EXERCISE BRIEF >>
Show every line in the records below that contains the word "them".

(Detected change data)
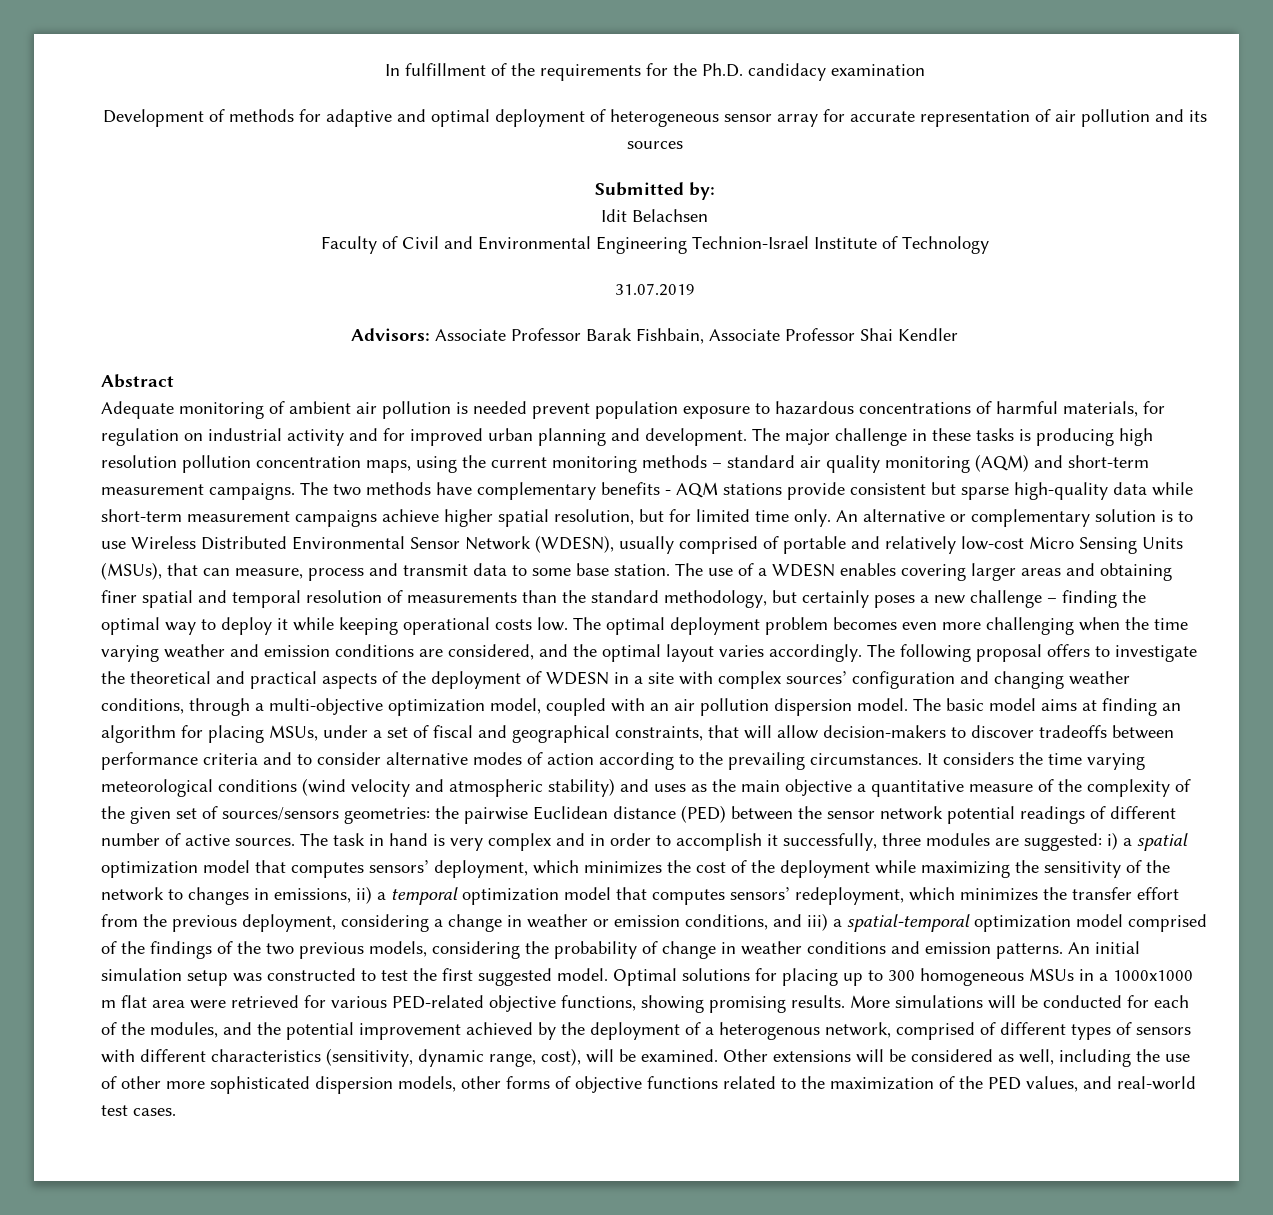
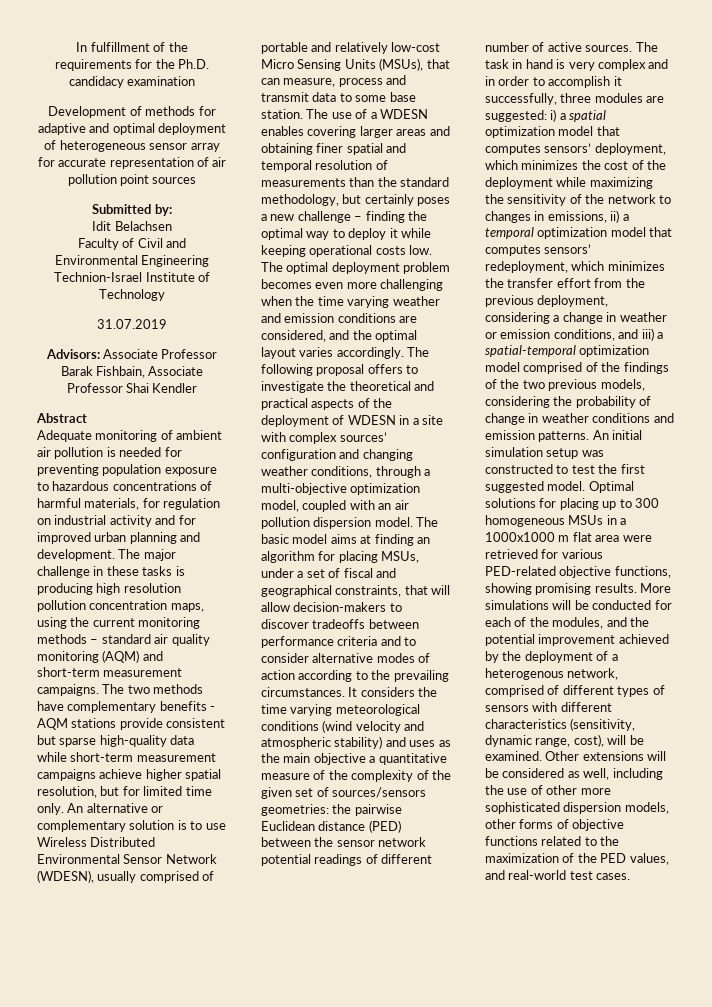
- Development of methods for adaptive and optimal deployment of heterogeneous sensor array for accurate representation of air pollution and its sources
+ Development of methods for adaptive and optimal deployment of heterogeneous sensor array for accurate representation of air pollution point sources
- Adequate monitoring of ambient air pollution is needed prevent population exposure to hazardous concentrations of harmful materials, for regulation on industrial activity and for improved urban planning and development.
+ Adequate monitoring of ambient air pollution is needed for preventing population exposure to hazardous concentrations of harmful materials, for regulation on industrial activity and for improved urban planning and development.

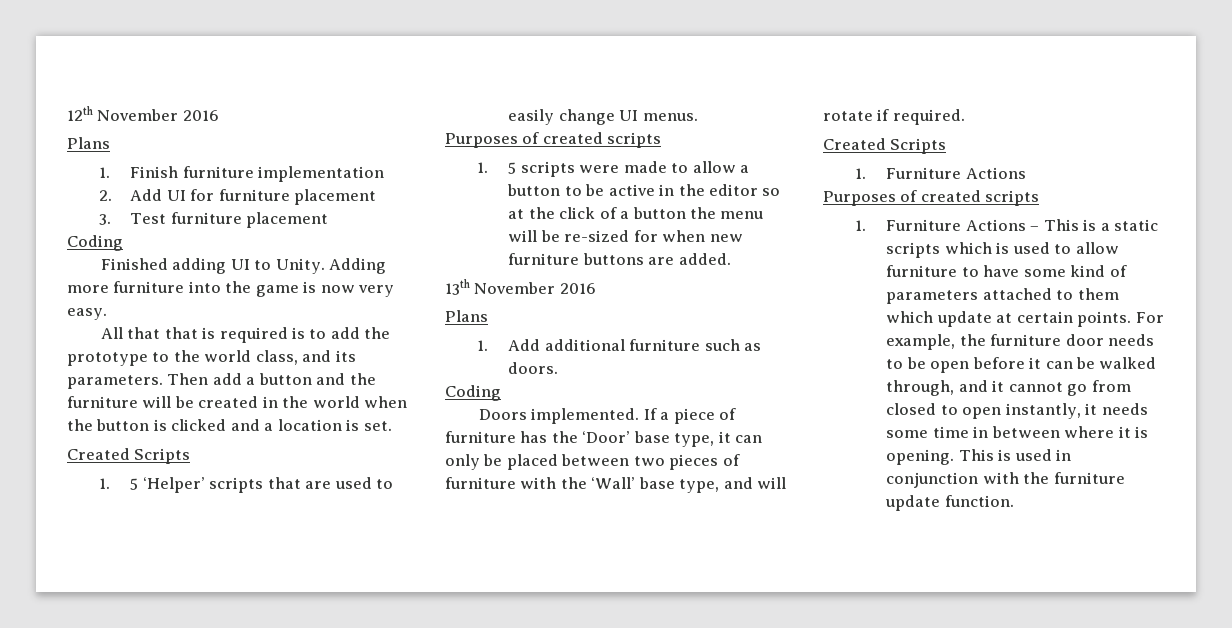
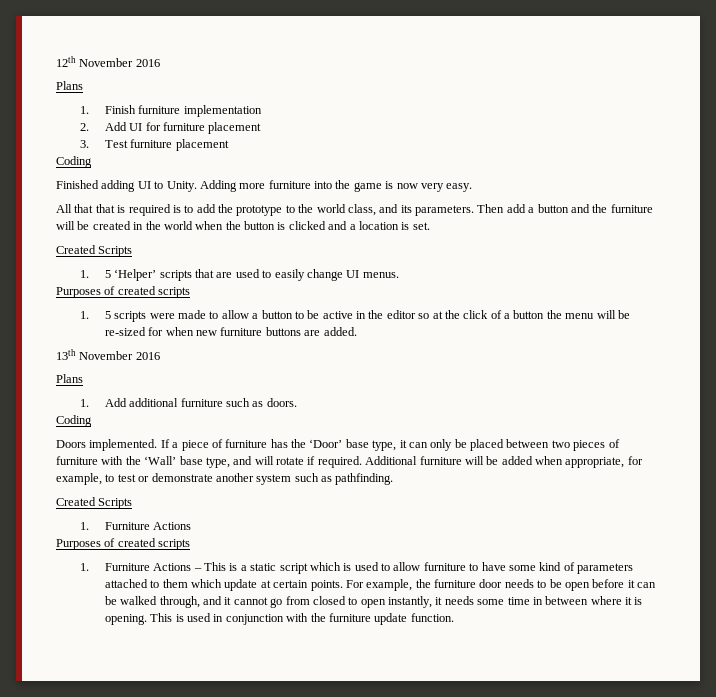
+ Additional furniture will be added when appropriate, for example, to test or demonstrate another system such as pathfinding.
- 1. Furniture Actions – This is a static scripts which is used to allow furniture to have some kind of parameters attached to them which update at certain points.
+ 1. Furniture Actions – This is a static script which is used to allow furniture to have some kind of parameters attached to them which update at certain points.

RESPONSE TO THIS TASK >>
- 1. Furniture Actions – This is a static scripts which is used to allow furniture to have some kind of parameters attached to them which update at certain points.
+ 1. Furniture Actions – This is a static script which is used to allow furniture to have some kind of parameters attached to them which update at certain points.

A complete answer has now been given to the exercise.